When deciding whether to invest in an active fund, you need to look at performance. However, it is important that you evaluate it in the right context.
Make sure that the fund is outperforming relevant benchmarks and not just turning out good numbers because the area it invests in is going up. Also look at periods when the asset the fund invests in has not done well and if the fund did better, for example, by falling less than relevant benchmarks or making a positive return when they were falling.
Good returns might not be repeated. For example, does the area the fund invests in have a good outlook? Conversely, if the fund and the area it invests in have not done well is the outlook for this area looking better meaning that performance could turn up?
A fund could have made good returns because it was run by a good manager but, if that manager has left, it might not continue to.
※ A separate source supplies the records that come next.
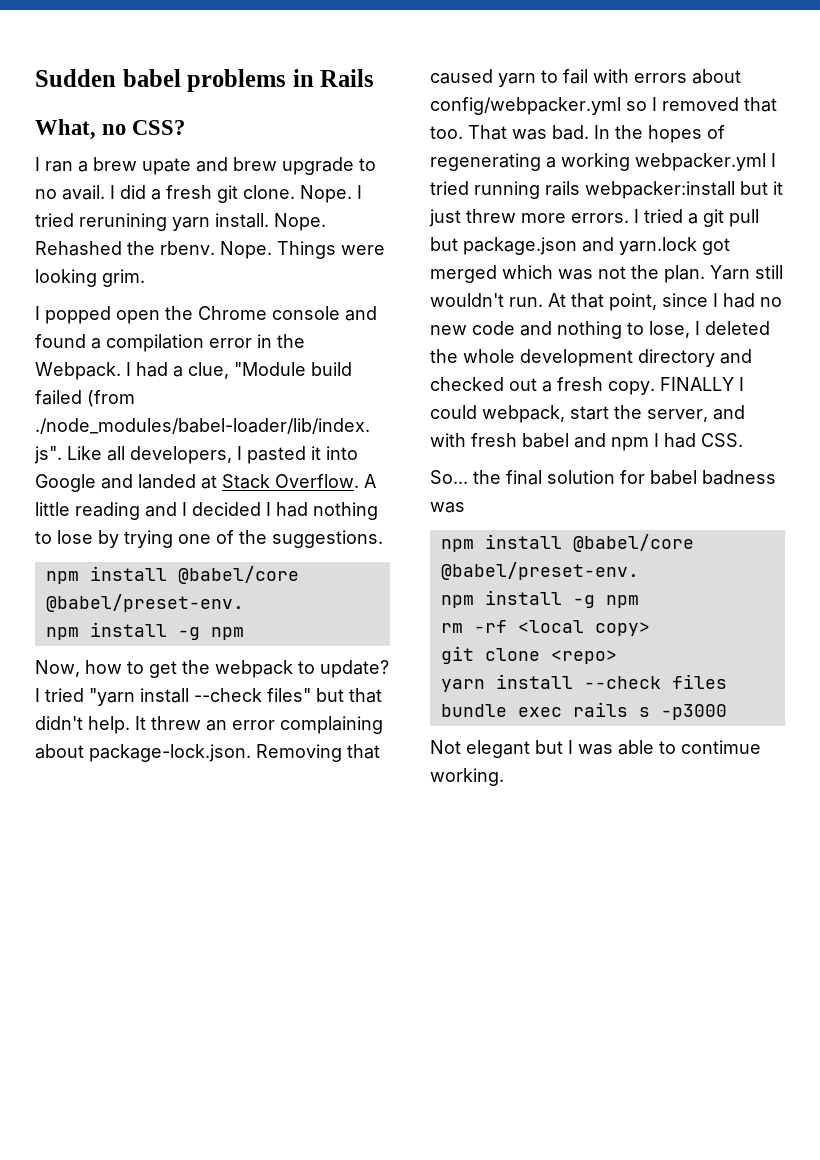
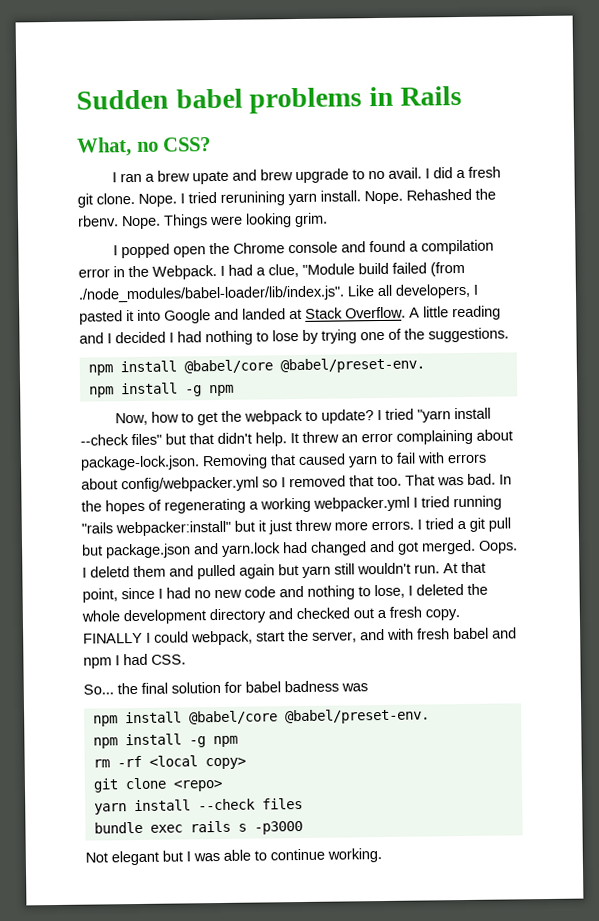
- In the hopes of regenerating a working webpacker.yml I tried running rails webpacker:install but it just threw more errors.
+ In the hopes of regenerating a working webpacker.yml I tried running "rails webpacker:install" but it just threw more errors.
- I tried a git pull but package.json and yarn.lock got merged which was not the plan. Yarn still wouldn't run.
+ I tried a git pull but package.json and yarn.lock had changed and got merged. Oops. I deletd them and pulled again but yarn still wouldn't run.
- Not elegant but I was able to contimue working.
+ Not elegant but I was able to continue working.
When assessing an active fund’s performance see how long its manager has run it and if they are responsible its historic record.
If a fund has done badly don’t immediately write it off. Its one, three, five and 10-year cumulative total returns can give an indication of what it might generate over time. However, these can be skewed by short-term under- or outperformance of benchmarks – particularly one- and three-year returns.
So also look at a fund’s annual calendar or 12-month total returns. If in the past calendar year or so far this year a fund’s performance is not good, it can make an otherwise strong record look less attractive. Likewise, a recent burst of strong performance can mask a poor record.